We headed to Balogun Market on a Thursday afternoon. Balogun is always bubbling – moving cars, bikes and bodies.
After weaving through the bodies and avoiding getting hit by cars and bikes, we stopped at the first shop where we saw some material.
Not too impressed by the shop (we would have liked to enter the shop to bargain properly), we decided to check some more options.
One of the guys on the street that was trying to sell us shoes. We told him we wanted to buy material, he replied “Senator Material?… You’ll find that one at Tinubu” He proceeded to take us to a store.
This store was air-conditioned and properly-lit, so we could take our time here. The store owner showed us a variety of his products.
He had both regular and high quality material. When we asked how we could tell the difference. He responded “make I burn am for you”. This is how we learned about the smell test.
By burning the material, you can tell the higher quality wool. It smells like burnt animal hair (wool). Besides the smell, you notice that the higher quality material is more fire retardant – that is it doesn’t catch fire easily compared to the lower quality material.

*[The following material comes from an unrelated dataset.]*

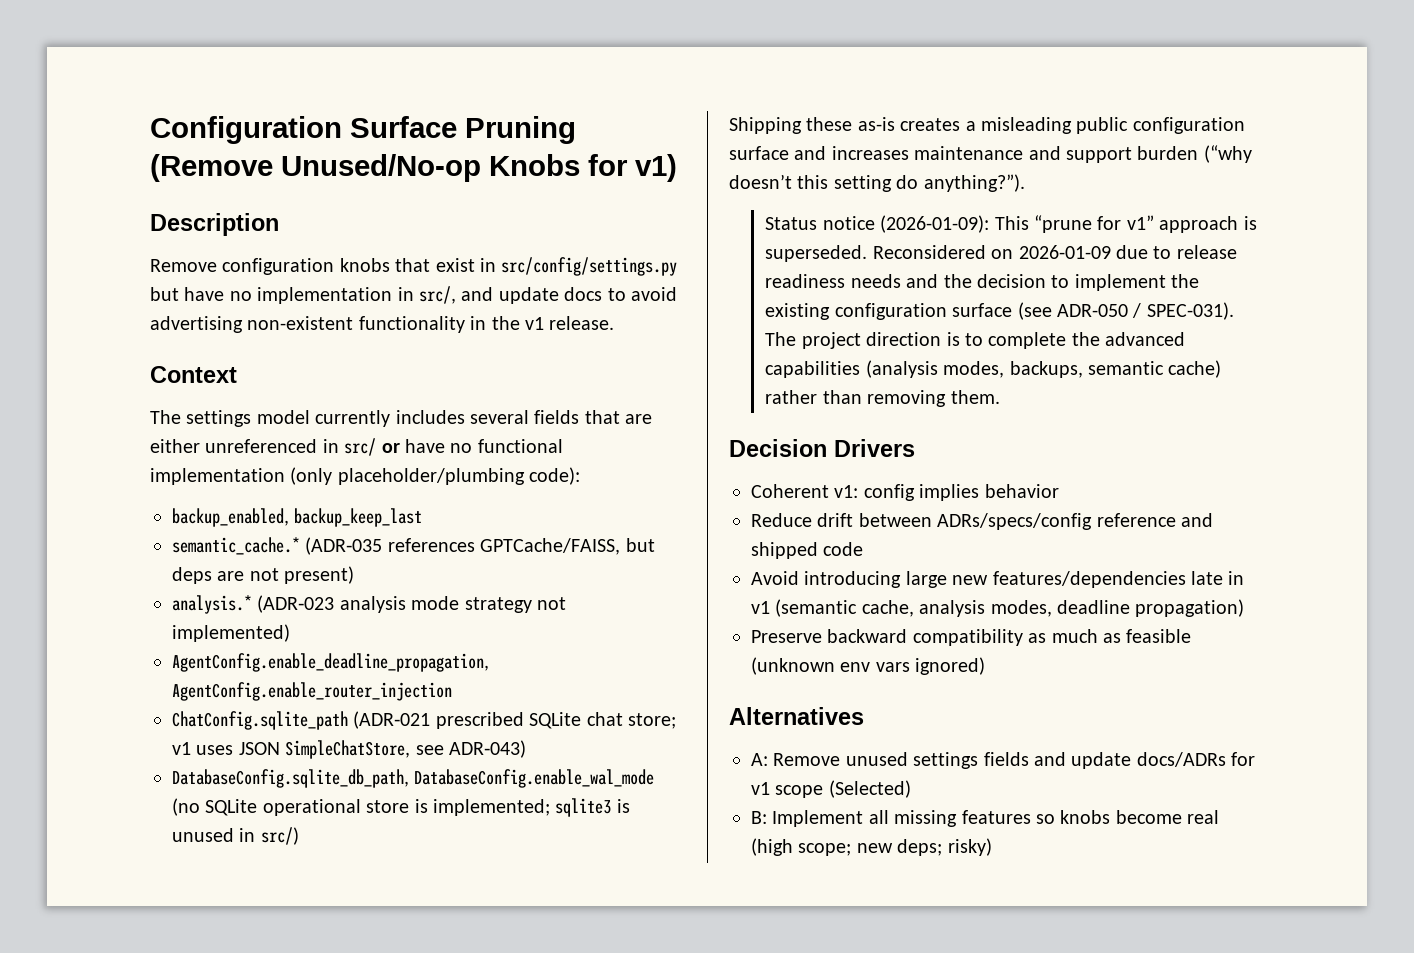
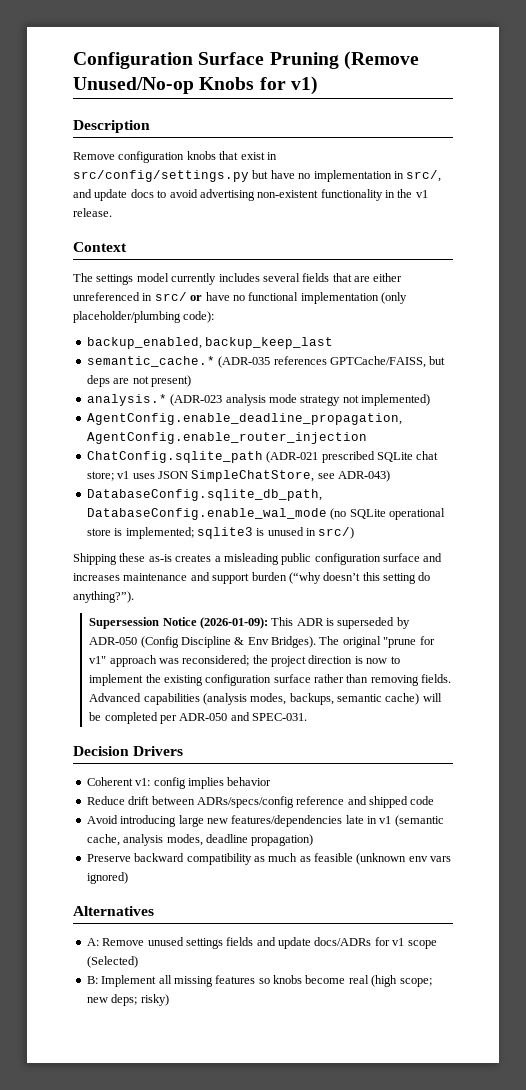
- Status notice (2026-01-09): This “prune for v1” approach is superseded. Reconsidered on 2026-01-09 due to release readiness needs and the decision to implement the existing configuration surface (see ADR-050 / SPEC-031). The project direction is to complete the advanced capabilities (analysis modes, backups, semantic cache) rather than removing them.
+ Supersession Notice (2026-01-09): This ADR is superseded by ADR-050 (Config Discipline & Env Bridges). The original "prune for v1" approach was reconsidered; the project direction is now to implement the existing configuration surface rather than removing fields. Advanced capabilities (analysis modes, backups, semantic cache) will be completed per ADR-050 and SPEC-031.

The store owner (who goes by the name of Dominic aka Don B) took his time to explain the difference between quality levels and I must say, he was a very patient salesman.
Talking with the owner of the store (who goes by the name of Dominic aka Don B) about where he sources his products, he said most of the products are imported from China. Even the ones that say “Made In Italy” are actually made in China. Although, you can also get high quality wool that’s made in China. Use the smell test to test 🙂
Besides testing out different material and watching my dad bargain with Don B, I also asked him about the challenges he faces with his business. He said they struggling through this “Buhari times” – meaning the economy is making it difficult for their business because it’s dependent on imports.
He also said it has been difficult to get Chinese visas because they are cracking down on Nigerians going to China. Making it difficult for them to source their products from China.
If the Nigerian textile industry could get back to its past glory – where material is produced locally – Nigerian distributors can reduce their reliance on imports of material and other products. There will be more value to be gained with the country by integrating and internalizing the supply chain.
We wrapped up our transaction and were pleased with the experience – bought some high-quality material and learned a little bit about the material supply chain in Lagos. So if you are looking for material in Lagos head to Balogun Market and you would find a variety of textile that meets your needs.